**EXERCISE PROMPT**
Check each line of the data for the string "right". Report how many have it, and give nothing else.

**GIVEN DATA**
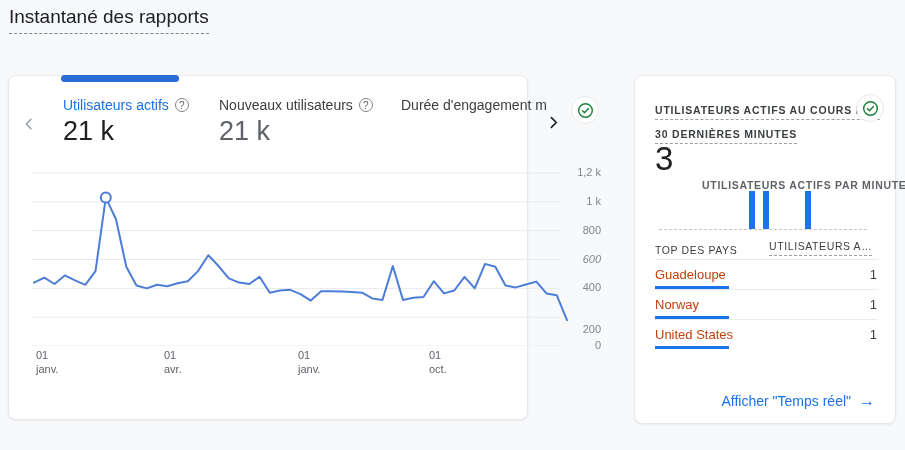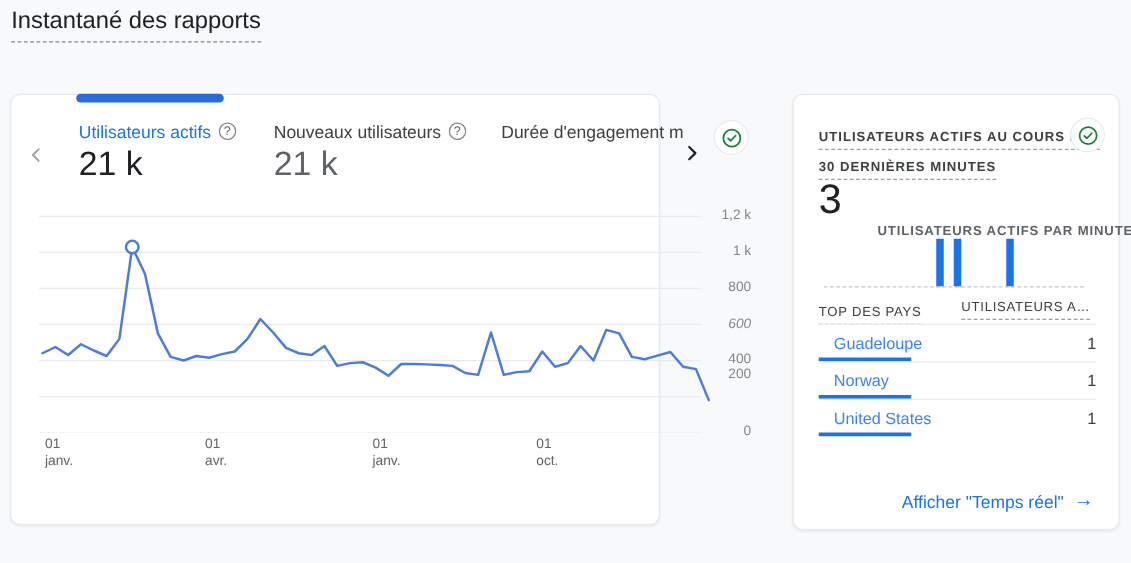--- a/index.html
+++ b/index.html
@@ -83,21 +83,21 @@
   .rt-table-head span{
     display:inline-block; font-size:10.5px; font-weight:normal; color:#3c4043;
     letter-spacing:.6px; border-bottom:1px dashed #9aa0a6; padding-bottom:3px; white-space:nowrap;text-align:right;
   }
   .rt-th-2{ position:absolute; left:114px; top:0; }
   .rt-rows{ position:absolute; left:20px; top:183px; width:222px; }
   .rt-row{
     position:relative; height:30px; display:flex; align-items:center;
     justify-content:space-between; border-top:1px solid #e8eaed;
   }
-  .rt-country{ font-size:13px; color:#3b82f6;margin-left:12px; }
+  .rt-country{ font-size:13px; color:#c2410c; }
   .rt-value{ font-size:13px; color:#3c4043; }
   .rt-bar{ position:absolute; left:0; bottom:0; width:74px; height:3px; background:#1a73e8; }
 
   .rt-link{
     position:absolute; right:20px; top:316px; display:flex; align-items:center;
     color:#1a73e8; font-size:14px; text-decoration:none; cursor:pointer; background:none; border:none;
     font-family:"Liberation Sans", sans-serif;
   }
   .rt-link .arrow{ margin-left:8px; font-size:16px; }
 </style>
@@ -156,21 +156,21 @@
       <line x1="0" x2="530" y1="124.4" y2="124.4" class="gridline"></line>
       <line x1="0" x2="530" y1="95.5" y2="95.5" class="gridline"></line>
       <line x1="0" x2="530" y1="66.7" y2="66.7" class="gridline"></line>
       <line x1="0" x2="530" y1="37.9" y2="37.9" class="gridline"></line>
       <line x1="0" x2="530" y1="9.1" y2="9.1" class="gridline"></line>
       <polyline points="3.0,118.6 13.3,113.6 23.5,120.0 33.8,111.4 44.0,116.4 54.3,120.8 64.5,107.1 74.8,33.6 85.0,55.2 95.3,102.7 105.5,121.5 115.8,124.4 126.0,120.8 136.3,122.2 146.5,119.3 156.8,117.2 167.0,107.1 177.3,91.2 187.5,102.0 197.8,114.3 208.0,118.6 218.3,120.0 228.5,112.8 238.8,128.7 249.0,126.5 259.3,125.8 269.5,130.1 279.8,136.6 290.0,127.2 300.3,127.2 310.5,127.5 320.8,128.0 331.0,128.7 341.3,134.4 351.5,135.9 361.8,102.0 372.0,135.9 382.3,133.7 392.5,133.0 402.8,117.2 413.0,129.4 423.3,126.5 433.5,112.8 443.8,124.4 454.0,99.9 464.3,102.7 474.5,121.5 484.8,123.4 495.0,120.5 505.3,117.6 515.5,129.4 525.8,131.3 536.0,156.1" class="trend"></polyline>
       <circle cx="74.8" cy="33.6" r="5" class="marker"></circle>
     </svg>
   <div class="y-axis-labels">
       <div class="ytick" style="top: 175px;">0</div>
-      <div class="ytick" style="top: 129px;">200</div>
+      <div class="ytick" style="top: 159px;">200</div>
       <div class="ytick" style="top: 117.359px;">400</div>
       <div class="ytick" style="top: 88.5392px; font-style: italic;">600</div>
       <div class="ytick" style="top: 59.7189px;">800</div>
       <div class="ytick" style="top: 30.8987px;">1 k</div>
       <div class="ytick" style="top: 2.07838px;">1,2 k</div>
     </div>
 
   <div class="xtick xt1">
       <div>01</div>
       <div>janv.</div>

**COMPLETED TASK**
2